ずっと以前、フランス語の通信添削を受けていたことがある。そのときの教材と答案が出てきた。そこでここ数ヶ月かけて見なおした。このコースはレベルが上がるにつれてつまらなくなっていった。それはなぜだったのか、よくわかった。

英語教育では、英語を背景文化とは切り離して、まず機能的な道具としておしえようとする。イギリス文化やアメリカ文化についておしえようとはしない。文学にかたよることもない。ところがわたしが受講したフランス語の場合、機能・構造体としての外国語をおしえるだけではなくて、フランス文化をつたえようとしていた。さらに文学部出身の講師が担当し、フランス文学から教材がとられていた。けれど、ある外国語をまなぼうとする人が、かならずしもその文化や文学を学びたいわけではない。わたしは内容に興味をもてなかった。

外国語教育では基本的な1000語ほどの単語を教えた後、用途に応じて単語群を選択する。会話ならば日常語がおおいし、受験用などでは抽象度のたかい汎用的な単語を選択し、教材を構成する。言葉は内容と切り離してかんがえることはできない。用途、内容によって単語の選択はちがってくる。

外国語の文章のむずかしさには2つの要素がある。ひとつは日本語と外国語の構造的なちがいによるむずかしさであり、もうひとつは読者と取りあつかわれる話題との親和性だ。日本語でも内容に興味が持てなかったり、背景知識がないものは読むことがむずかしい。ましてや外国語だ。教材の内容選定には注意をしなければいけない。

たとえば模範解答説明にこんな文章があった。「サンダルですからウェッジソールという訳語ぐらいおもいつくでしょう。」ファッションにさほど興味のない女性や、男性ならば日本語でも知らないことばだし、外国語教育で知らなくても問題ない。こういう単語を適切に訳さなければいけない文章をえらぶのはまちがっている。エールフランスビジネスクラスの席の宣伝文を訳させる問題があった。これなども必ずしも一般的とは言えない内容で、想像しにくい内容の文章だろう。

さらに文学的なテキスト。
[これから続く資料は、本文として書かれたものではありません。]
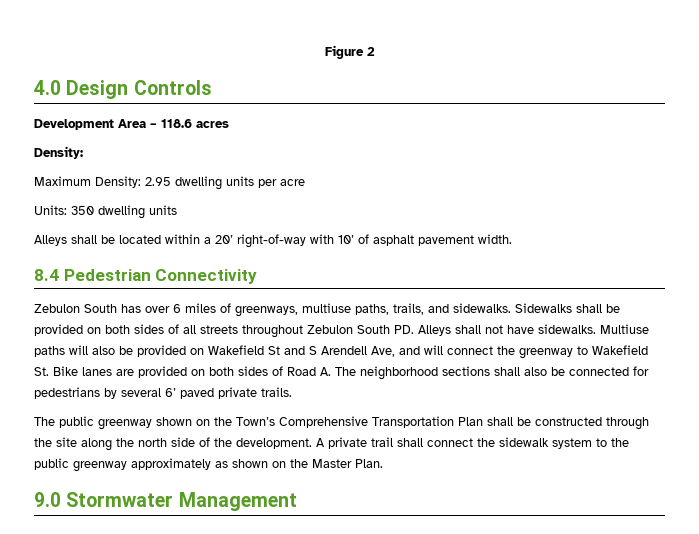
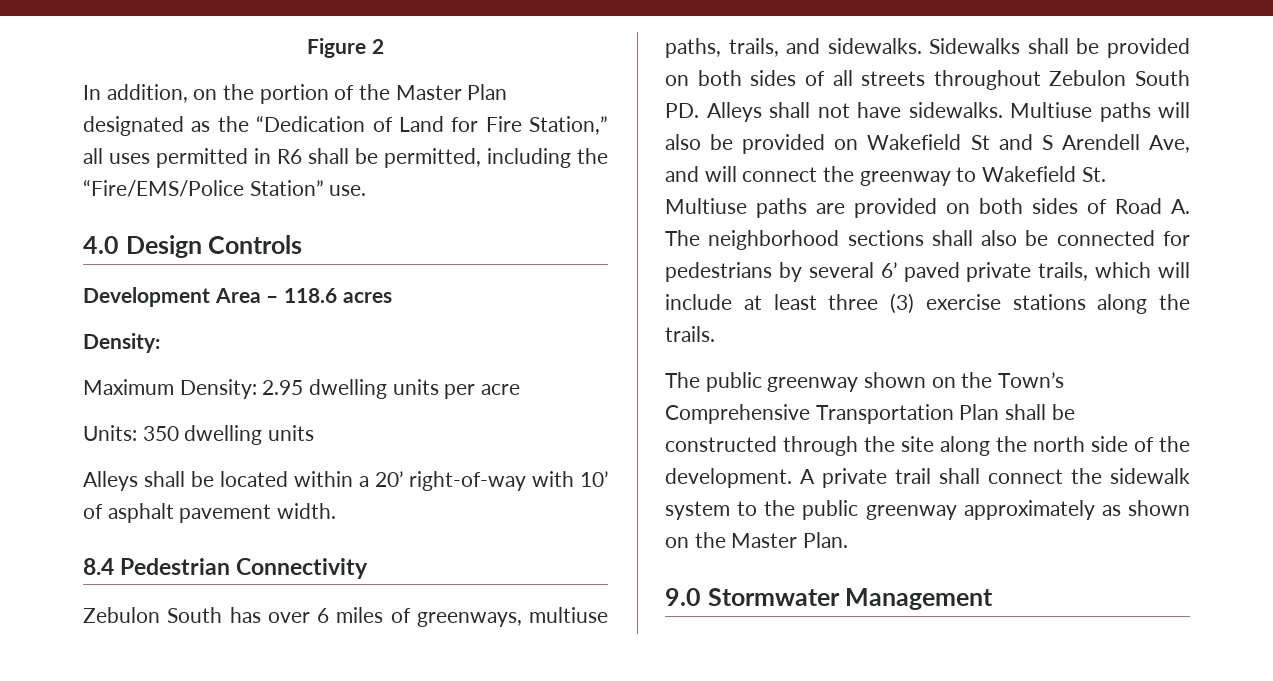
+ In addition, on the portion of the Master Plan designated as the “Dedication of Land for Fire Station,” all uses permitted in R6 shall be permitted, including the “Fire/EMS/Police Station” use.
- Multiuse paths will also be provided on Wakefield St and S Arendell Ave, and will connect the greenway to Wakefield St. Bike lanes are provided on both sides of Road A. The neighborhood sections shall also be connected for pedestrians by several 6’ paved private trails.
+ Multiuse paths will also be provided on Wakefield St and S Arendell Ave, and will connect the greenway to Wakefield St. Multiuse paths are provided on both sides of Road A. The neighborhood sections shall also be connected for pedestrians by several 6’ paved private trails, which will include at least three (3) exercise stations along the trails.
人の心の繊細なうごきをていねいに記述した文章。こうしたものは文学者には興味があるかもしれないけれど、必ずしもおおくの人の関心対象ではない。むしろ事実をつたえる文章や、説明文の方が良い。外国語は、ある一定の内容をつたえようとするための道具だ。そう定義して教材を構成すれば良いので、文学にかたよるのはまずい。
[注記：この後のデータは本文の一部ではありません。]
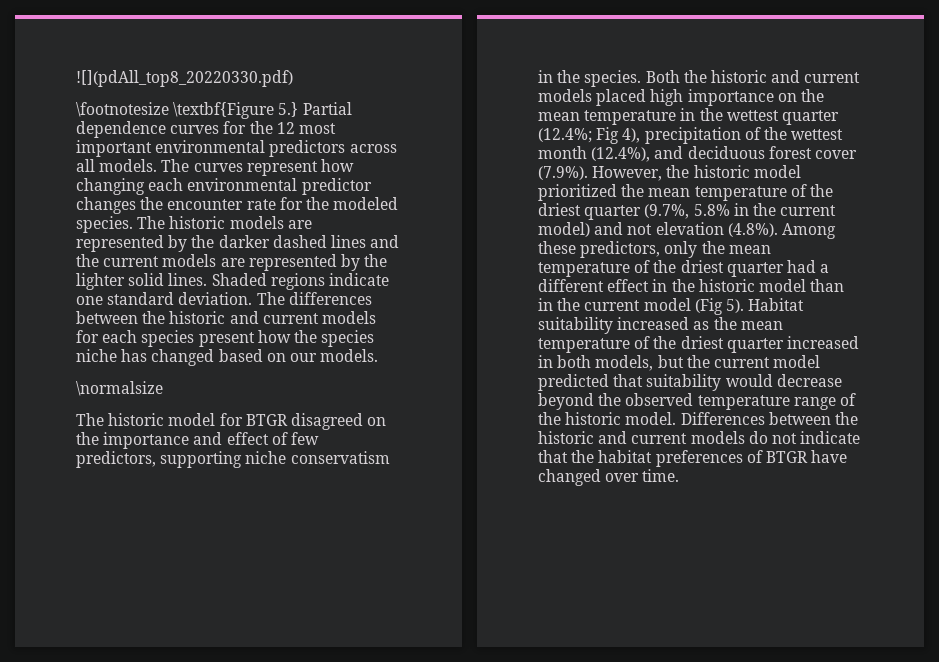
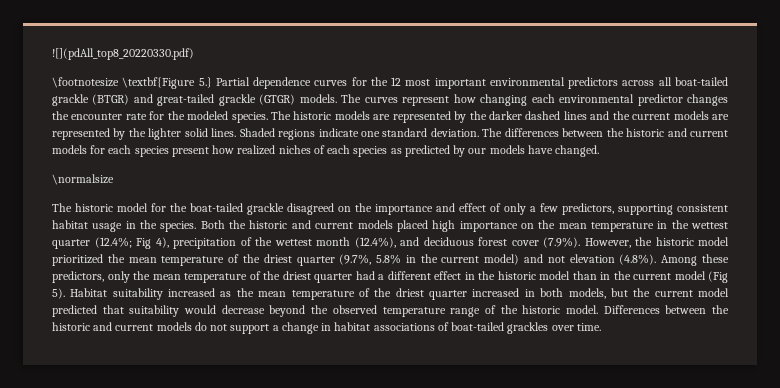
- \footnotesize \textbf{Figure 5.} Partial dependence curves for the 12 most important environmental predictors across all models.
+ \footnotesize \textbf{Figure 5.} Partial dependence curves for the 12 most important environmental predictors across all boat-tailed grackle (BTGR) and great-tailed grackle (GTGR) models.
- The differences between the historic and current models for each species present how the species niche has changed based on our models.
+ The differences between the historic and current models for each species present how realized niches of each species as predicted by our models have changed.
- The historic model for BTGR disagreed on the importance and effect of few predictors, supporting niche conservatism in the species.
+ The historic model for the boat-tailed grackle disagreed on the importance and effect of only a few predictors, supporting consistent habitat usage in the species.
- Differences between the historic and current models do not indicate that the habitat preferences of BTGR have changed over time.
+ Differences between the historic and current models do not support a change in habitat associations of boat-tailed grackles over time.

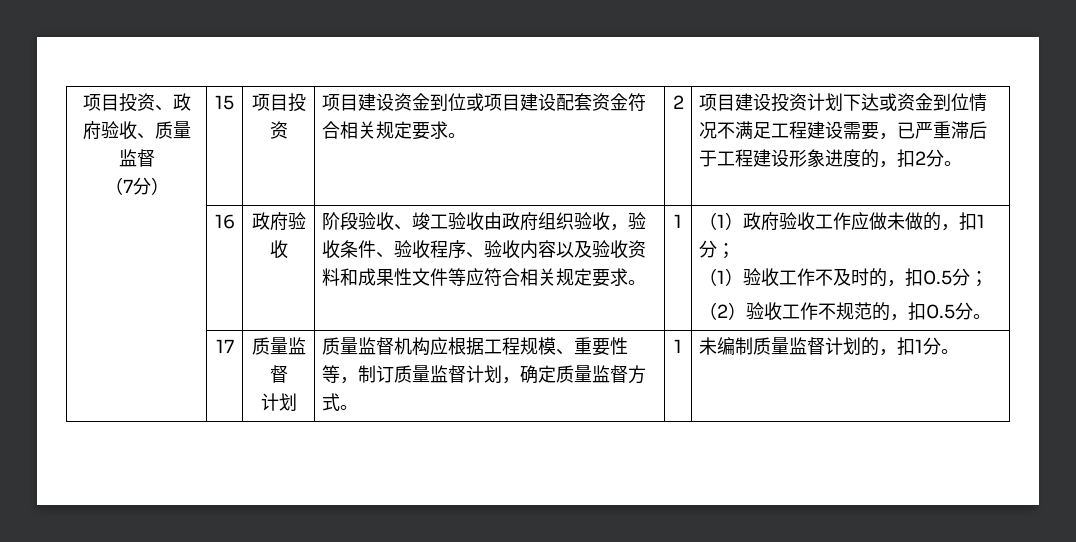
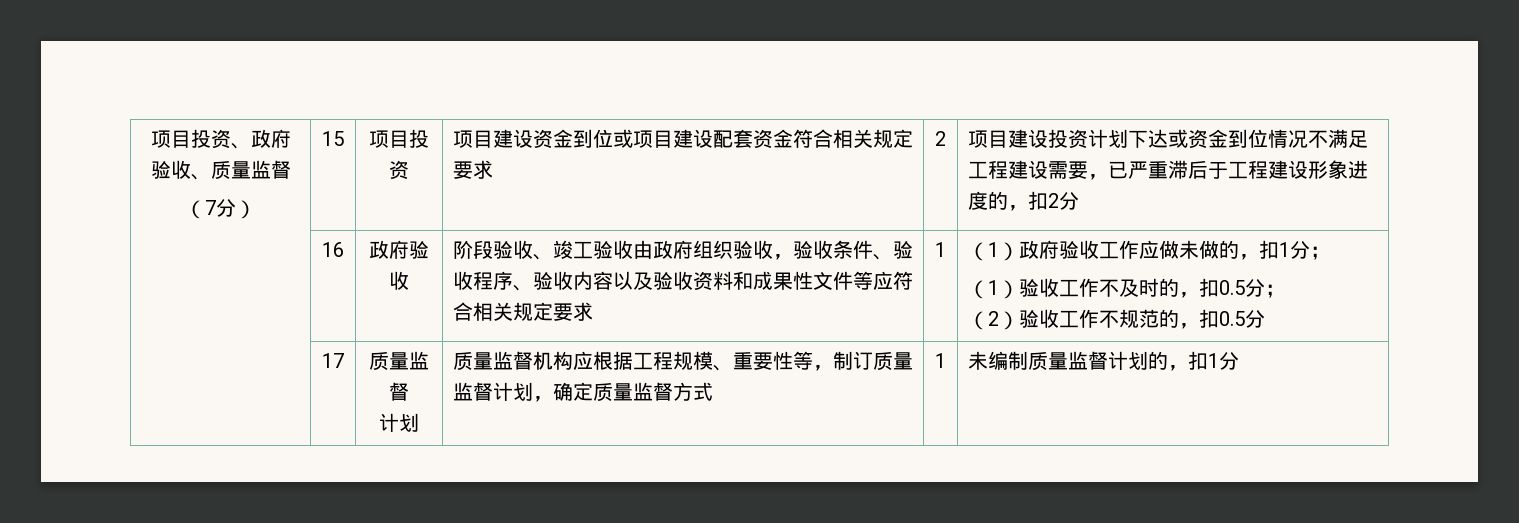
- 项目建设资金到位或项目建设配套资金符合相关规定要求。
+ 项目建设资金到位或项目建设配套资金符合相关规定要求
- 项目建设投资计划下达或资金到位情况不满足工程建设需要，已严重滞后于工程建设形象进度的，扣2分。
+ 项目建设投资计划下达或资金到位情况不满足工程建设需要，已严重滞后于工程建设形象进度的，扣2分
- 阶段验收、竣工验收由政府组织验收，验收条件、验收程序、验收内容以及验收资料和成果性文件等应符合相关规定要求。
+ 阶段验收、竣工验收由政府组织验收，验收条件、验收程序、验收内容以及验收资料和成果性文件等应符合相关规定要求
- （2）验收工作不规范的，扣0.5分。
+ （2）验收工作不规范的，扣0.5分
  | 17 | 质量监督
- 计划 | 质量监督机构应根据工程规模、重要性等，制订质量监督计划，确定质量监督方式。 | 1 | 未编制质量监督计划的，扣1分。
+ 计划 | 质量监督机构应根据工程规模、重要性等，制订质量监督计划，确定质量监督方式 | 1 | 未编制质量监督计划的，扣1分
さらにフランス語の文を理解することと日本語訳をつくることは別だ。ところがこれが意識されていなかった。読みやすい日本語訳を書くには、長い文章は適当にみじかく切り、前後関係を入れ替え日本語としてよみやすくする。こうしたことをしようとしても、むしろフランス語の流れのまま訳すことがもとめられた。文学的な要素を日本語訳にもとめるのはまずい。

フランス語教育を担当する人は仏文学科出身の人がおおい。英語の場合はいまや文学にかたよらないから良いのだけれど、フランス語はまなぶ人がすくないこともあって、こうした問題が発生する。外国語教育と文学教育は別ものだ。

フランス語では入門段階の教材はたくさんある。けれども、現在でも、中級以降のフランス語購読用教材はほとんどない。英語教育の伊藤和夫やドイツ語教育の関口存男などに匹敵する教育者は、まだあらわれていない。

中級以降向けの適切な購読教材が登場することを期待したい。